§ **Work instructions**
Please return the entries, omitting and altering nothing.

§ **Records supplied**
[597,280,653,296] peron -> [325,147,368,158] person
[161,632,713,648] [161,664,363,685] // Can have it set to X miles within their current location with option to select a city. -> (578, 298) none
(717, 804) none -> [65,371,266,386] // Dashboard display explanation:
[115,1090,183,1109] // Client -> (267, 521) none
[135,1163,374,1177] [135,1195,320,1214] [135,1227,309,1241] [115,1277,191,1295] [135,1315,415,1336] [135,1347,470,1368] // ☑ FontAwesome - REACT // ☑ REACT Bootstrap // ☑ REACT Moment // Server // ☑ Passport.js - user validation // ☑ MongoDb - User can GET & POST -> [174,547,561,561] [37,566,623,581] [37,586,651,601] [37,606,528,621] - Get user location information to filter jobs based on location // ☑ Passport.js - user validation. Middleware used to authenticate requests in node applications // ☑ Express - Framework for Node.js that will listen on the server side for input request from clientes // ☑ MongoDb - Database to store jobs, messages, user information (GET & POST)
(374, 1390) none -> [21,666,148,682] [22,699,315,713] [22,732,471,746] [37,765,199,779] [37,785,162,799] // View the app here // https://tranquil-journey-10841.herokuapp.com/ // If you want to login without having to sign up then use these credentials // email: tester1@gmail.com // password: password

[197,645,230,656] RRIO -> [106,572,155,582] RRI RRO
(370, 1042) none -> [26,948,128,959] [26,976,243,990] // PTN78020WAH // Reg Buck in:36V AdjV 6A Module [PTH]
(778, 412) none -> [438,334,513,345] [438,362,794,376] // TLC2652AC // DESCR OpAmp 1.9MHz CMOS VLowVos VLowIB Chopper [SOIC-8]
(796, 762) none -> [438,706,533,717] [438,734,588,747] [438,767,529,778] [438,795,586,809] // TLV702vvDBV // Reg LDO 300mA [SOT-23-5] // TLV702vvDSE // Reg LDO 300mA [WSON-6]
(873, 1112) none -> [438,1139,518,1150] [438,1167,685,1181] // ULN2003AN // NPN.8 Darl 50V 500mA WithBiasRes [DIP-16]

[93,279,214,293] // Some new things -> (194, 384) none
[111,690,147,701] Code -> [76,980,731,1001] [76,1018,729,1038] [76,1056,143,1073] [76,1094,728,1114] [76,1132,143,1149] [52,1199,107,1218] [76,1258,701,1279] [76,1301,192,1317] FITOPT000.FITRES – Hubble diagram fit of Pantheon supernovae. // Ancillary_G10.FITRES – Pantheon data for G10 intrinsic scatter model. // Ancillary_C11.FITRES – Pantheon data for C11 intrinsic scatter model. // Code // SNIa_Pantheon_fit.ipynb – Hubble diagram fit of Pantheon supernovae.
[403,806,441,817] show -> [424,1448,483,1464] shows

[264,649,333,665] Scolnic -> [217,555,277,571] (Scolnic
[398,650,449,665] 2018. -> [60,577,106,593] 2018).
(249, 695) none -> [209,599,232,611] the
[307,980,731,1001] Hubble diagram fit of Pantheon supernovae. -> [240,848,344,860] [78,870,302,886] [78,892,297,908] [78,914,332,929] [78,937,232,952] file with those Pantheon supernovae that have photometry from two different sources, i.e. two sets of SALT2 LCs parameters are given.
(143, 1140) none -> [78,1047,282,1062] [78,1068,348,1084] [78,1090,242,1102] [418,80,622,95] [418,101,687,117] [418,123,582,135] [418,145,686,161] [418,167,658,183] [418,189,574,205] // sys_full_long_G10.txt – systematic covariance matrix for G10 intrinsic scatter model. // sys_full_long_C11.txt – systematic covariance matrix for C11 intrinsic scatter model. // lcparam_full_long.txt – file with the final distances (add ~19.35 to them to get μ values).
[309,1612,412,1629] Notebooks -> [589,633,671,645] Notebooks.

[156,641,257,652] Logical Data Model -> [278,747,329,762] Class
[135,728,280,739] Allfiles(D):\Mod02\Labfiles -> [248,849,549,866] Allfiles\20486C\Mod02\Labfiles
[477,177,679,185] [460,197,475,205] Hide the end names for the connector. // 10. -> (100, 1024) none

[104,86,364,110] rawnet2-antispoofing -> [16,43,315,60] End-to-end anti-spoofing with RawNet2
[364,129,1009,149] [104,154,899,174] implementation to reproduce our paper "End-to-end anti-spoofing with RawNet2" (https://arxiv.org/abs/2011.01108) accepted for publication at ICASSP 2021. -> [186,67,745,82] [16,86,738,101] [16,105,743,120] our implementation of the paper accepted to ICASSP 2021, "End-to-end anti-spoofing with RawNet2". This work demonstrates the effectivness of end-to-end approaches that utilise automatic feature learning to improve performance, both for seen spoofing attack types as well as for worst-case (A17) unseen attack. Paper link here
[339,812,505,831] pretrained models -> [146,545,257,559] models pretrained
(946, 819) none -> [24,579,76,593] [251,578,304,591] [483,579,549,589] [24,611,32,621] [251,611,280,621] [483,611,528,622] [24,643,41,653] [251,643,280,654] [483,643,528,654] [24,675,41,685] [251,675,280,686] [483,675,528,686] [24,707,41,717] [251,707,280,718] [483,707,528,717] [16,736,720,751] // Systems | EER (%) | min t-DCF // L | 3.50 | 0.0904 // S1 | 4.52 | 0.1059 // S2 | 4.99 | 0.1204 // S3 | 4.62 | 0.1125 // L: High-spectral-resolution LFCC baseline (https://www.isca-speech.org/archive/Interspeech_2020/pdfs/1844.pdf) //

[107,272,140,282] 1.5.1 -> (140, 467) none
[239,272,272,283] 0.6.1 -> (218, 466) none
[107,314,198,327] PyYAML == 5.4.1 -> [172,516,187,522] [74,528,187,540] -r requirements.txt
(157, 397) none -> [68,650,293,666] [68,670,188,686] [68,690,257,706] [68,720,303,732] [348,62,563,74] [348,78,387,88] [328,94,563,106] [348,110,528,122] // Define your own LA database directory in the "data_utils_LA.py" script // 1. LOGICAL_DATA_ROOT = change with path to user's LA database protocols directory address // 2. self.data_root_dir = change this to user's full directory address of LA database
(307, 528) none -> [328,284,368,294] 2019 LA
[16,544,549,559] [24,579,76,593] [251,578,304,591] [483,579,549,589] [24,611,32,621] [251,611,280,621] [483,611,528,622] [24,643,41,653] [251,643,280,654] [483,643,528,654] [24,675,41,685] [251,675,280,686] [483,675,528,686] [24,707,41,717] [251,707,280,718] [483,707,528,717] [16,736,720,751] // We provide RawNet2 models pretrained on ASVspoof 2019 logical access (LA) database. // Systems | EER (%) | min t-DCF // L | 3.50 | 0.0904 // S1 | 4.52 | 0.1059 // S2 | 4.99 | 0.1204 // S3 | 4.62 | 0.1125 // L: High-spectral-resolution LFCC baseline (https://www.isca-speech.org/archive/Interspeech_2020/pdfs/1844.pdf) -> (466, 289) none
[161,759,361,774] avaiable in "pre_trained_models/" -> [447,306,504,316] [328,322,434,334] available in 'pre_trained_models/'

§ **Output**
[597,280,653,296] peron -> [325,147,368,158] person
[161,632,713,648] [161,664,363,685] // Can have it set to X miles within their current location with option to select a city. -> (578, 298) none
(717, 804) none -> [65,371,266,386] // Dashboard display explanation:
[115,1090,183,1109] // Client -> (267, 521) none
[135,1163,374,1177] [135,1195,320,1214] [135,1227,309,1241] [115,1277,191,1295] [135,1315,415,1336] [135,1347,470,1368] // ☑ FontAwesome - REACT // ☑ REACT Bootstrap // ☑ REACT Moment // Server // ☑ Passport.js - user validation // ☑ MongoDb - User can GET & POST -> [174,547,561,561] [37,566,623,581] [37,586,651,601] [37,606,528,621] - Get user location information to filter jobs based on location // ☑ Passport.js - user validation. Middleware used to authenticate requests in node applications // ☑ Express - Framework for Node.js that will listen on the server side for input request from clientes // ☑ MongoDb - Database to store jobs, messages, user information (GET & POST)
(374, 1390) none -> [21,666,148,682] [22,699,315,713] [22,732,471,746] [37,765,199,779] [37,785,162,799] // View the app here // https://tranquil-journey-10841.herokuapp.com/ // If you want to login without having to sign up then use these credentials // email: tester1@gmail.com // password: password

[197,645,230,656] RRIO -> [106,572,155,582] RRI RRO
(370, 1042) none -> [26,948,128,959] [26,976,243,990] // PTN78020WAH // Reg Buck in:36V AdjV 6A Module [PTH]
(778, 412) none -> [438,334,513,345] [438,362,794,376] // TLC2652AC // DESCR OpAmp 1.9MHz CMOS VLowVos VLowIB Chopper [SOIC-8]
(796, 762) none -> [438,706,533,717] [438,734,588,747] [438,767,529,778] [438,795,586,809] // TLV702vvDBV // Reg LDO 300mA [SOT-23-5] // TLV702vvDSE // Reg LDO 300mA [WSON-6]
(873, 1112) none -> [438,1139,518,1150] [438,1167,685,1181] // ULN2003AN // NPN.8 Darl 50V 500mA WithBiasRes [DIP-16]

[93,279,214,293] // Some new things -> (194, 384) none
[111,690,147,701] Code -> [76,980,731,1001] [76,1018,729,1038] [76,1056,143,1073] [76,1094,728,1114] [76,1132,143,1149] [52,1199,107,1218] [76,1258,701,1279] [76,1301,192,1317] FITOPT000.FITRES – Hubble diagram fit of Pantheon supernovae. // Ancillary_G10.FITRES – Pantheon data for G10 intrinsic scatter model. // Ancillary_C11.FITRES – Pantheon data for C11 intrinsic scatter model. // Code // SNIa_Pantheon_fit.ipynb – Hubble diagram fit of Pantheon supernovae.
[403,806,441,817] show -> [424,1448,483,1464] shows

[264,649,333,665] Scolnic -> [217,555,277,571] (Scolnic
[398,650,449,665] 2018. -> [60,577,106,593] 2018).
(249, 695) none -> [209,599,232,611] the
[307,980,731,1001] Hubble diagram fit of Pantheon supernovae. -> [240,848,344,860] [78,870,302,886] [78,892,297,908] [78,914,332,929] [78,937,232,952] file with those Pantheon supernovae that have photometry from two different sources, i.e. two sets of SALT2 LCs parameters are given.
(143, 1140) none -> [78,1047,282,1062] [78,1068,348,1084] [78,1090,242,1102] [418,80,622,95] [418,101,687,117] [418,123,582,135] [418,145,686,161] [418,167,658,183] [418,189,574,205] // sys_full_long_G10.txt – systematic covariance matrix for G10 intrinsic scatter model. // sys_full_long_C11.txt – systematic covariance matrix for C11 intrinsic scatter model. // lcparam_full_long.txt – file with the final distances (add ~19.35 to them to get μ values).
[309,1612,412,1629] Notebooks -> [589,633,671,645] Notebooks.

[156,641,257,652] Logical Data Model -> [278,747,329,762] Class
[135,728,280,739] Allfiles(D):\Mod02\Labfiles -> [248,849,549,866] Allfiles\20486C\Mod02\Labfiles
[477,177,679,185] [460,197,475,205] Hide the end names for the connector. // 10. -> (100, 1024) none

[104,86,364,110] rawnet2-antispoofing -> [16,43,315,60] End-to-end anti-spoofing with RawNet2
[364,129,1009,149] [104,154,899,174] implementation to reproduce our paper "End-to-end anti-spoofing with RawNet2" (https://arxiv.org/abs/2011.01108) accepted for publication at ICASSP 2021. -> [186,67,745,82] [16,86,738,101] [16,105,743,120] our implementation of the paper accepted to ICASSP 2021, "End-to-end anti-spoofing with RawNet2". This work demonstrates the effectivness of end-to-end approaches that utilise automatic feature learning to improve performance, both for seen spoofing attack types as well as for worst-case (A17) unseen attack. Paper link here
[339,812,505,831] pretrained models -> [146,545,257,559] models pretrained
(946, 819) none -> [24,579,76,593] [251,578,304,591] [483,579,549,589] [24,611,32,621] [251,611,280,621] [483,611,528,622] [24,643,41,653] [251,643,280,654] [483,643,528,654] [24,675,41,685] [251,675,280,686] [483,675,528,686] [24,707,41,717] [251,707,280,718] [483,707,528,717] [16,736,720,751] // Systems | EER (%) | min t-DCF // L | 3.50 | 0.0904 // S1 | 4.52 | 0.1059 // S2 | 4.99 | 0.1204 // S3 | 4.62 | 0.1125 // L: High-spectral-resolution LFCC baseline (https://www.isca-speech.org/archive/Interspeech_2020/pdfs/1844.pdf) //

[107,272,140,282] 1.5.1 -> (140, 467) none
[239,272,272,283] 0.6.1 -> (218, 466) none
[107,314,198,327] PyYAML == 5.4.1 -> [172,516,187,522] [74,528,187,540] -r requirements.txt
(157, 397) none -> [68,650,293,666] [68,670,188,686] [68,690,257,706] [68,720,303,732] [348,62,563,74] [348,78,387,88] [328,94,563,106] [348,110,528,122] // Define your own LA database directory in the "data_utils_LA.py" script // 1. LOGICAL_DATA_ROOT = change with path to user's LA database protocols directory address // 2. self.data_root_dir = change this to user's full directory address of LA database
(307, 528) none -> [328,284,368,294] 2019 LA
[16,544,549,559] [24,579,76,593] [251,578,304,591] [483,579,549,589] [24,611,32,621] [251,611,280,621] [483,611,528,622] [24,643,41,653] [251,643,280,654] [483,643,528,654] [24,675,41,685] [251,675,280,686] [483,675,528,686] [24,707,41,717] [251,707,280,718] [483,707,528,717] [16,736,720,751] // We provide RawNet2 models pretrained on ASVspoof 2019 logical access (LA) database. // Systems | EER (%) | min t-DCF // L | 3.50 | 0.0904 // S1 | 4.52 | 0.1059 // S2 | 4.99 | 0.1204 // S3 | 4.62 | 0.1125 // L: High-spectral-resolution LFCC baseline (https://www.isca-speech.org/archive/Interspeech_2020/pdfs/1844.pdf) -> (466, 289) none
[161,759,361,774] avaiable in "pre_trained_models/" -> [447,306,504,316] [328,322,434,334] available in 'pre_trained_models/'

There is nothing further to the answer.